Remember Kelvim Escobar? The last time the Venezuelan and his expansive arsenal of pitches took a big league mound was September 29, 2007 against the Oakland A’s. Escobar picked up the win that day (his 18th of the year), a fitting end to his finest season in the rotation. Escobar posted a tidy 3.39 FIP, befuddling batters with any of his six pitches. Unfortunately, Kelvim was damaged goods by that point. Shoulder surgery wiped out his entire 2008 campaign.
After continuing his rehab during the first two months of the 2009 season, Escobar was back on the bump last night against the Detroit Tigers. While the now-33 year-old righty came up on the short end against a rapidly improving Edwin Jackson, Escobar’s stuff was not lacking.
According to 2007 pitch data, Escobar kept hitters up at night wondering whether they would get his 94 MPH fastball (thrown 51.7% of the time). Or his 86 MPH slider (11.3%). Or 88 MPH cutter (4.1%), 81 MPH curve (9%), 85 MPH changeup (12.5%), or 87 MPH splitter (11.4%). You get the point: he had plenty of tricks in his bag.
Courtesy of the Brooks Baseball Pitch F/X Tool (an amazing resource that slices and dices Pitch F/X data for each appearance), we can take a gander at what a post-surgical Escobar offered the Tigers. According to Pitch F/X, he displayed a 93.9 MPH heater (thrown on 55 of his 92 pitches, or 59.8%), an 84 MPH changeup (32.6%) and a 78.7 MPH curveball (7.6%). In all probability, the Pitch F/X algorithm classified some splitters as changeups and some sliders as curves, but this gives us a decent idea of what he had last night.

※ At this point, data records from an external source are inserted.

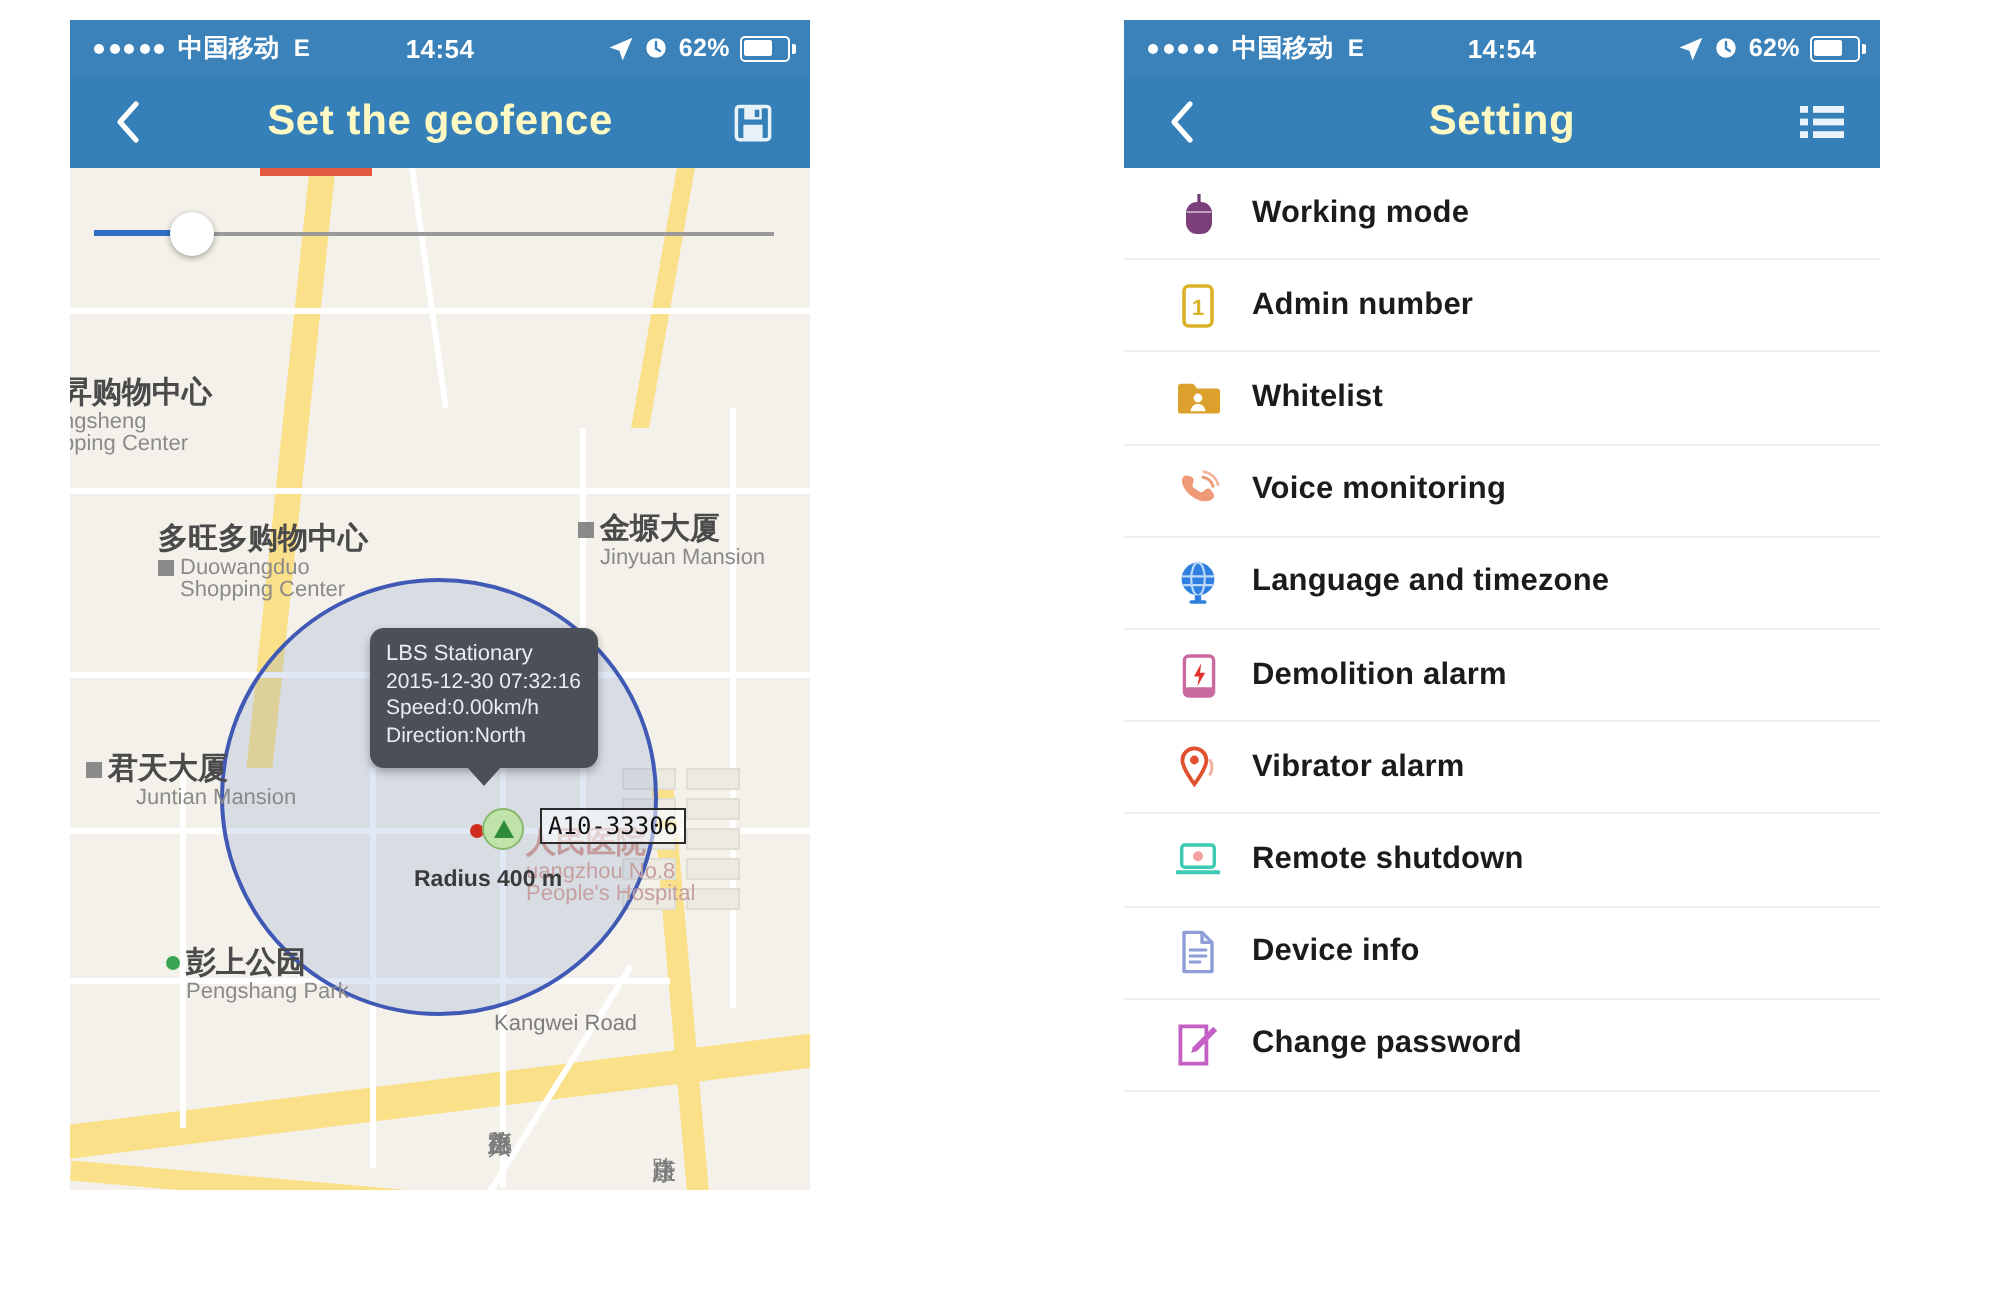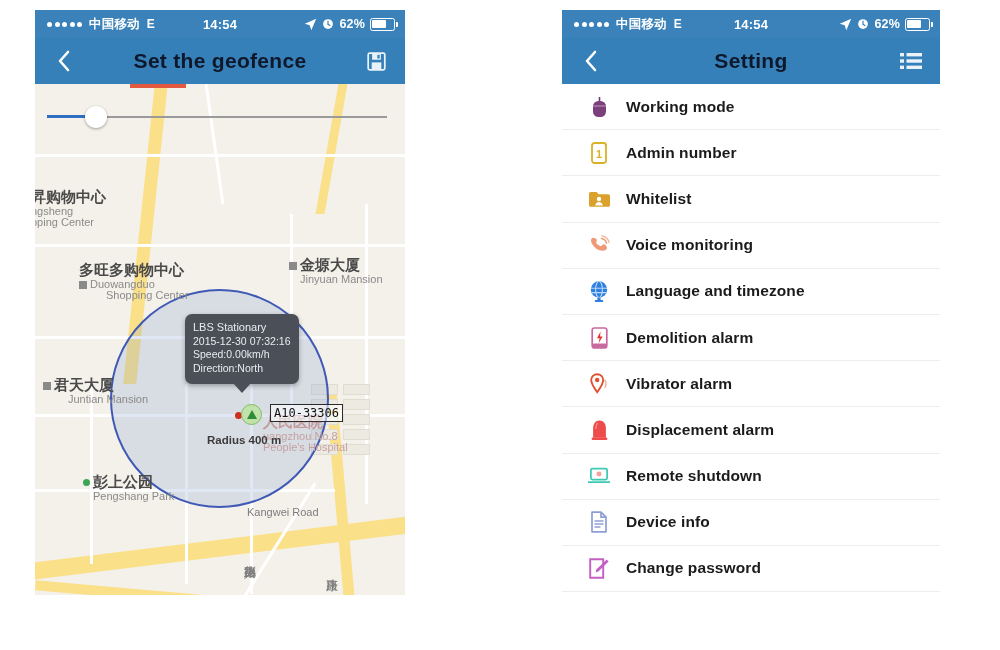--- a/index.html
+++ b/index.html
@@ -37,7 +37,7 @@
     position:relative;height:46px;background:#3580b8;
     display:flex;align-items:center;justify-content:center;
   }
-  .navbar .title{color:#0f172a;font-size:21px;font-weight:bold;letter-spacing:.3px;}
+  .navbar .title{color:#fef9c3;font-size:21px;font-weight:bold;letter-spacing:.3px;}
   .nav-back{position:absolute;left:0;top:0;bottom:0;width:58px;display:flex;align-items:center;justify-content:center;}
   .nav-right{position:absolute;right:0;top:0;bottom:0;width:58px;display:flex;align-items:center;justify-content:center;}
 

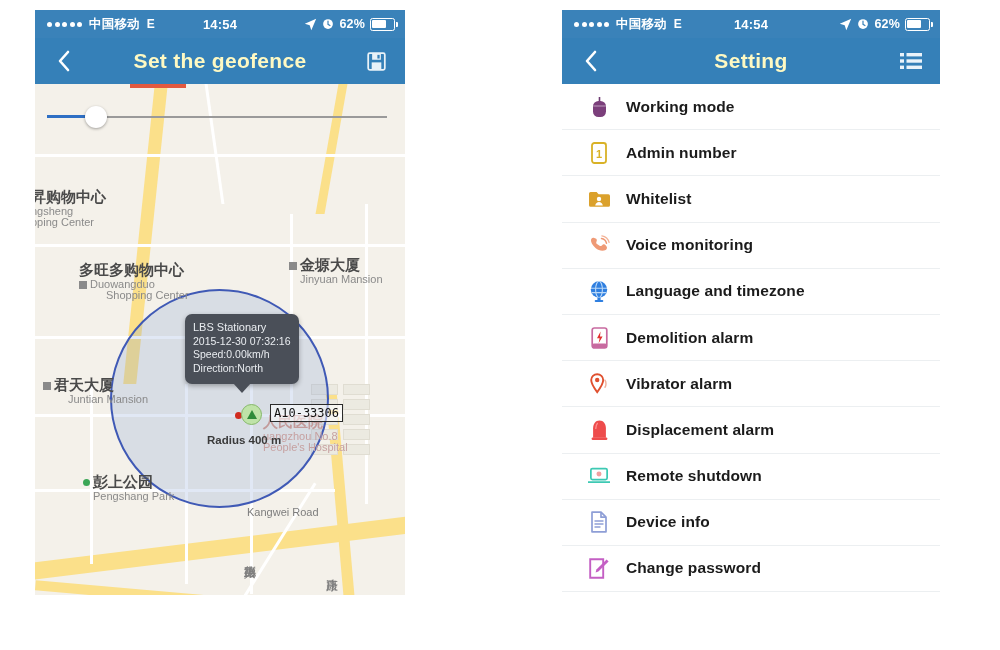--- a/index.html
+++ b/index.html
@@ -216,7 +216,7 @@
       <div class="poi" style="left:44px;top:178px;">
         <span class="cn">多旺多购物中心</span>
         <span class="en"><span class="poi-sq"></span><span>Duowangduo</span></span>
-        <span class="en" style="margin-left:27px;">Shopping Center</span>
+        <span class="en" style="margin-left:11px;">Shopping Center</span>
       </div>
 
       <div class="poi" style="left:254px;top:173px;">

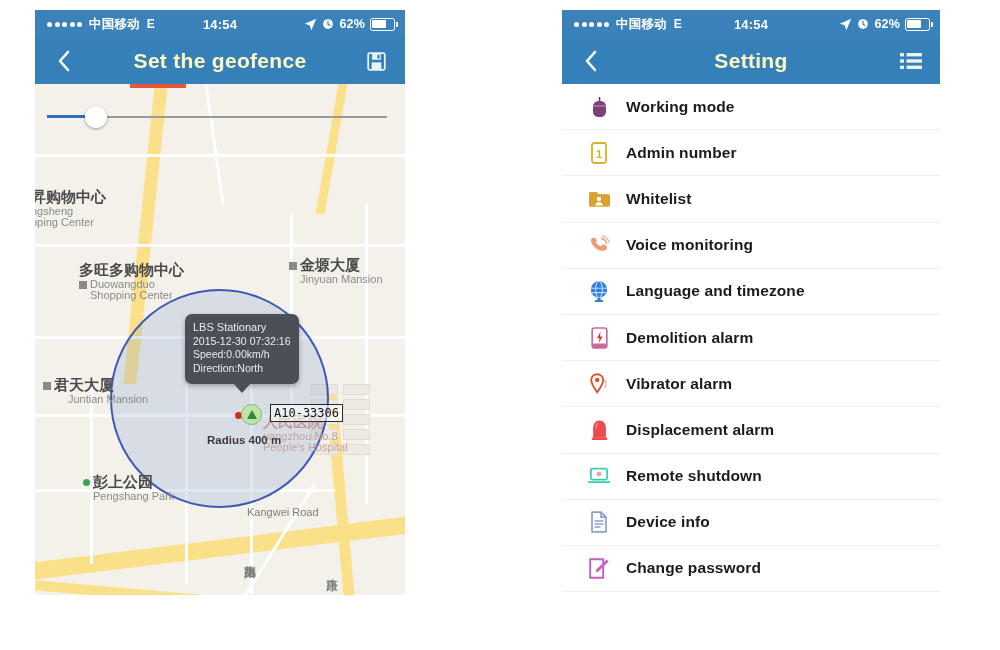--- a/index.html
+++ b/index.html
@@ -392,16 +392,6 @@
         <span class="lbl">Vibrator alarm</span>
       </div>
 
-      <div class="srow">
-        <span class="ico">
-          <svg width="19" height="22" viewBox="0 0 19 22">
-            <path d="M9.5 1.5c4 0 6.4 3.4 6.4 7.8v9.4H3.1V9.3C3.1 4.9 5.5 1.5 9.5 1.5z" fill="#ee4c4c"></path>
-            <rect x="1.6" y="18.4" width="15.8" height="2.6" rx="1.2" fill="#ee4c4c"></rect>
-            <path d="M7.4 4.4C6.2 5.8 5.8 7.4 5.8 9.4" stroke="#ff8e8e" stroke-width="1.4" fill="none" stroke-linecap="round"></path>
-          </svg>
-        </span>
-        <span class="lbl">Displacement alarm</span>
-      </div>
 
       <div class="srow">
         <span class="ico">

Working 5 innings, Escobar punched out 5 batters while showing a highly consistent release point (graph from Brooks Baseball):
However, he also struggled to hit his spots, issuing 4 free passes and tossing 51 of his 92 pitches for strikes (55.4%). Escobar’s hopping fastball had 5.18 inches of horizontal movement in on the hands of righty batters, with 10.28 inches of vertical break compared to a pitch thrown without spin. For reference, the average righty fastball in 2009 has shown 6 inches of tailing action and 8.8 inches of vertical break. Maxing out at 95.5 MPH, Escobar tossed his fastball for a strike 32 out of 55 times (58.2%).
Escobar’s changeup showed similar horizontal movement to his fastball, while dropping a little more than 2 inches further in the zone. His control of the pitch came and went, as he tossed 16 of 30 for a strike (53.3%). Judging from this movement graph, Escobar threw a handful of splitters, with nearly a half-foot of difference in vertical drop compared to his fastball (similar to his numbers from 2007):
Escobar didn’t throw many breaking pitches, with 3 of his 7 breaking balls going for a strike (42.9%). The pitch didn’t show very much horizontal break (0.7 inches away from righty batters), with about three and a half inches of vertical drop.
Overall, the Angels and fantasy owners have to be pretty pleased with Escobar’s first outing. While subsequent starts will tells us whether or not he can sustain his stuff, Kelvim’s fastball showed plenty of bite. His changeup and splitter displayed similar movement and velocity to his 2007 campaign, if not the same level of control and command. That’s a big plus, given that those off-speed pitches play a prominent role in his pitch selection: while Escobar’s fastball has been worth -0.80 runs per 100 pitches since the 2002 season, his change (+2.02) and splitter (+2.40) have often left opponents looking silly. If Escobar happens to be available in your league, snatch him up. It’s anyone’s guess if he can remain healthy, but his stuff has come off the operating table none the worse for wear.